## Stored items
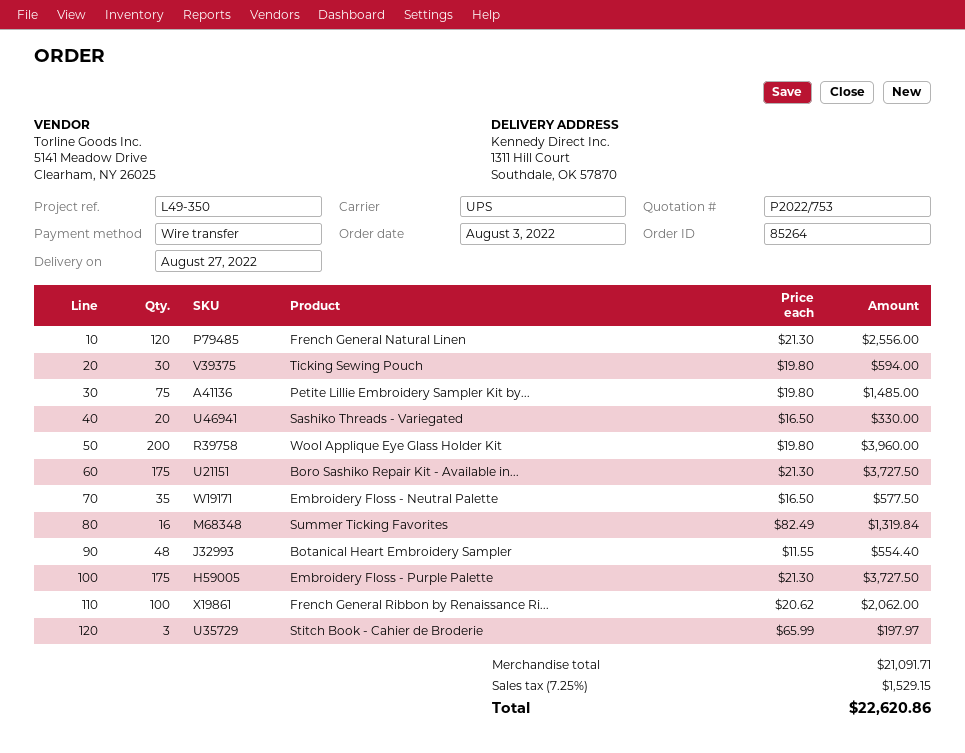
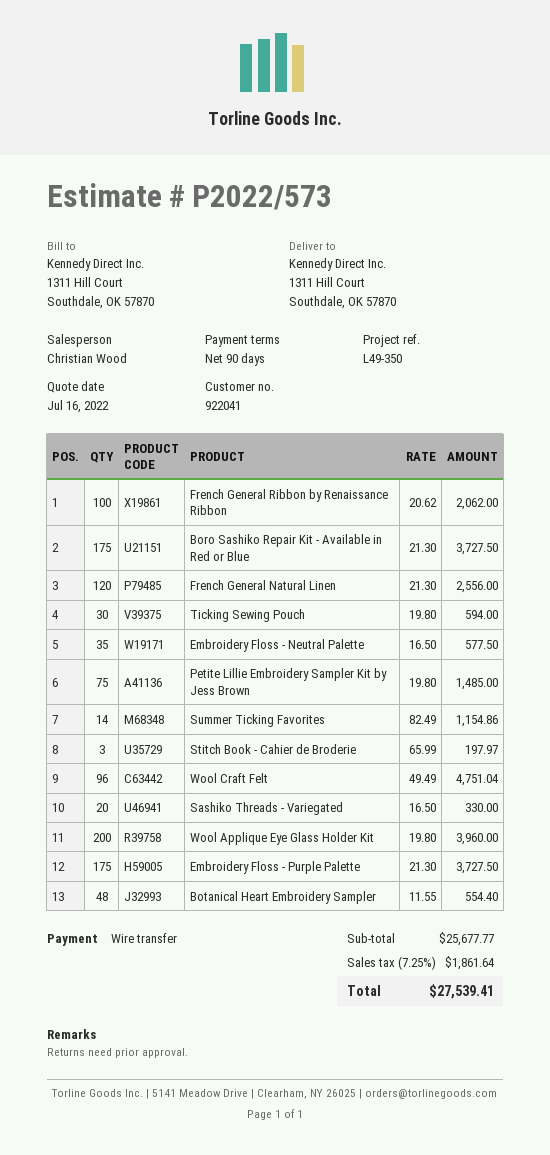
quote number: P2022/753 -> P2022/573
Summer Ticking Favorites: 16 x 82.49 = 1319.84 -> 14 x 82.49 = 1154.86
Wool Craft Felt: none -> 96 x 49.49 = 4751.04
subtotal: 21091.71 -> 25677.77
tax: 7.25% = 1529.15 -> 7.25% = 1861.64
total: 22620.86 -> 27539.41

## Problem to work on
Find the line that contains "Wool Craft Felt: none -> 96 x 49.49 = 4751.04". Write out that line and every line after it through the end of the data, exactly, and nothing else.

## The answer
Wool Craft Felt: none -> 96 x 49.49 = 4751.04
subtotal: 21091.71 -> 25677.77
tax: 7.25% = 1529.15 -> 7.25% = 1861.64
total: 22620.86 -> 27539.41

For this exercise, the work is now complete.